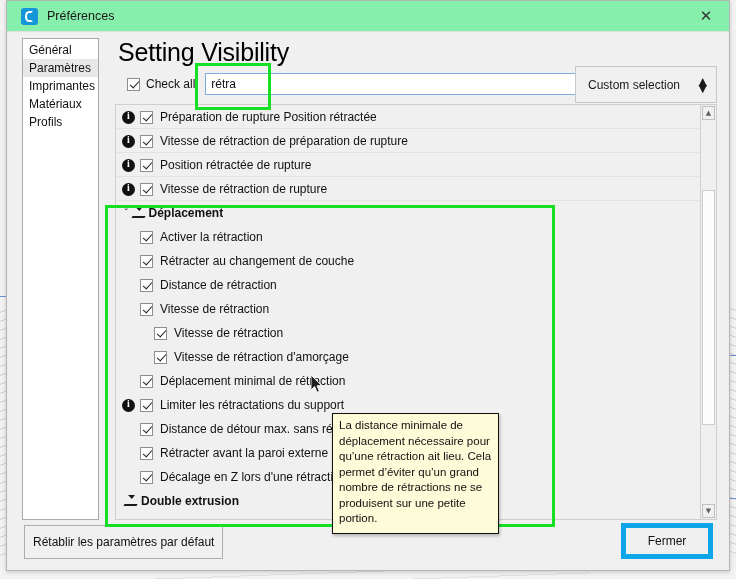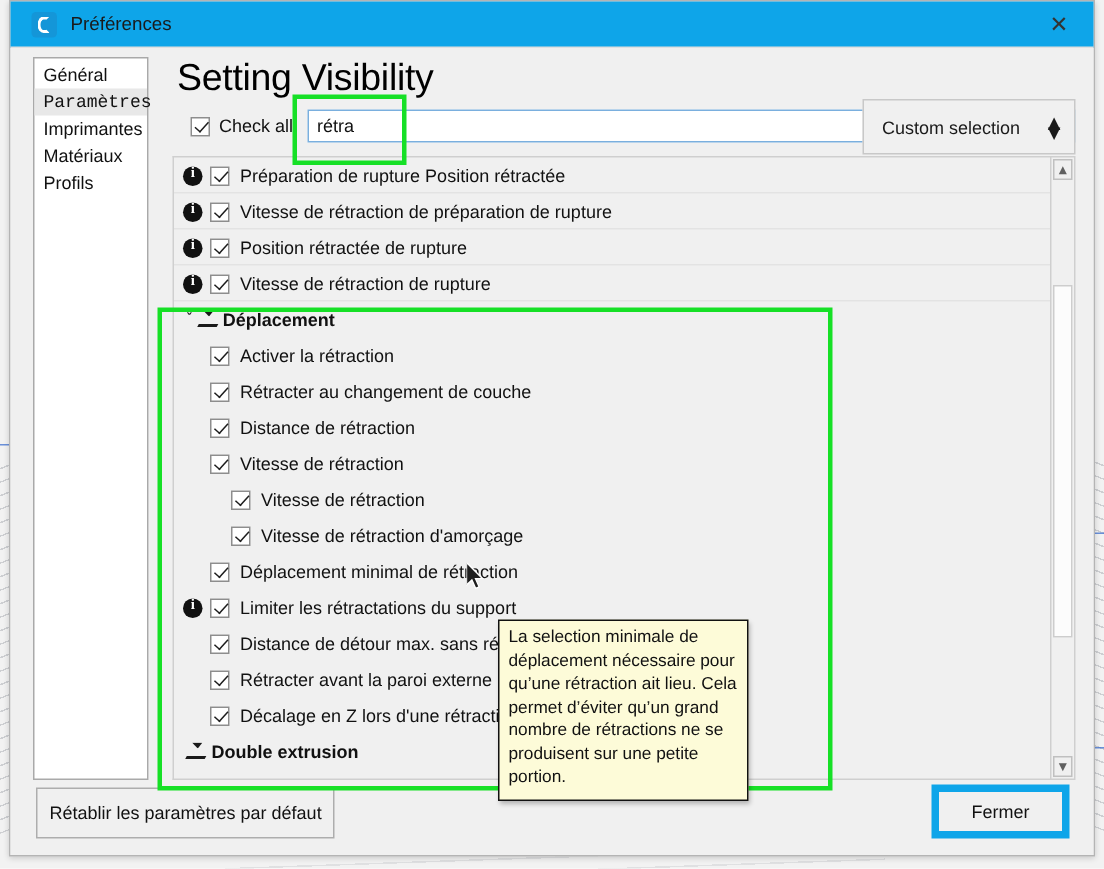--- a/index.html
+++ b/index.html
@@ -36,21 +36,21 @@
     background: #f0f0f0;
     border: 1px solid #b4b4b4;
     box-sizing: border-box;
     box-shadow: 0 1px 4px rgba(0,0,0,.18);
   }
 
   
   #titlebar {
     position: relative;
     height: 30px;
-    background: #0ea5e9;
+    background: #86efac;
     border-bottom: 1px solid #e0e0e0;
     display: flex; align-items: center;
   }
   #app-icon {
     width: 17px; height: 17px; margin-left: 14px;
     background: #1496d8;
     border-radius: 3px;
     position: relative;
     flex: none;
   }
@@ -95,21 +95,21 @@
     padding-top: 2px;
   }
   .nav-item {
     font-size: 12px;
     color: #111;
     padding: 1px 4px 1px 6px;
     line-height: 16px;
     white-space: nowrap;
     cursor: pointer;
   }
-  .nav-item.selected { background: #e8e8e8; font-family: Liberation Mono, monospace; }
+  .nav-item.selected { background: #e8e8e8; }
 
   
   #settings-panel {
     position: absolute;
     left: 108px; top: 6px; right: 12px; bottom: 50px;
   }
   #page-title {
     font-size: 25px;
     color: #000;
     margin: 0 0 4px 3px;
@@ -509,17 +509,17 @@
 
     <div id="reset-button">Rétablir les paramètres par défaut</div>
     <div id="close-dialog-button">Fermer</div>
 
   </div>
 </div>
 
 <div class="annot" id="annot-search"></div>
 <div class="annot" id="annot-group"></div>
 
-<div id="tooltip">La selection minimale de déplacement nécessaire pour qu’une rétraction ait lieu. Cela permet d’éviter qu’un grand nombre de rétractions ne se produisent sur une petite portion.</div>
+<div id="tooltip">La distance minimale de déplacement nécessaire pour qu’une rétraction ait lieu. Cela permet d’éviter qu’un grand nombre de rétractions ne se produisent sur une petite portion.</div>
 
 <svg id="mouse-cursor" viewBox="0 0 12 19">
   <polygon points="0,0 0,15 3.6,11.6 6.1,17.2 8.4,16.2 6,10.8 10.6,10.6" fill="#1f1f1f" stroke="#ffffff" stroke-width="0.9"></polygon>
 </svg>
 
 </body></html>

#### Task description:
Go through the listing above and copy each line in which the string "lieu" is found.

#### Answer:
-<div id="tooltip">La selection minimale de déplacement nécessaire pour qu’une rétraction ait lieu. Cela permet d’éviter qu’un grand nombre de rétractions ne se produisent sur une petite portion.</div>
+<div id="tooltip">La distance minimale de déplacement nécessaire pour qu’une rétraction ait lieu. Cela permet d’éviter qu’un grand nombre de rétractions ne se produisent sur une petite portion.</div>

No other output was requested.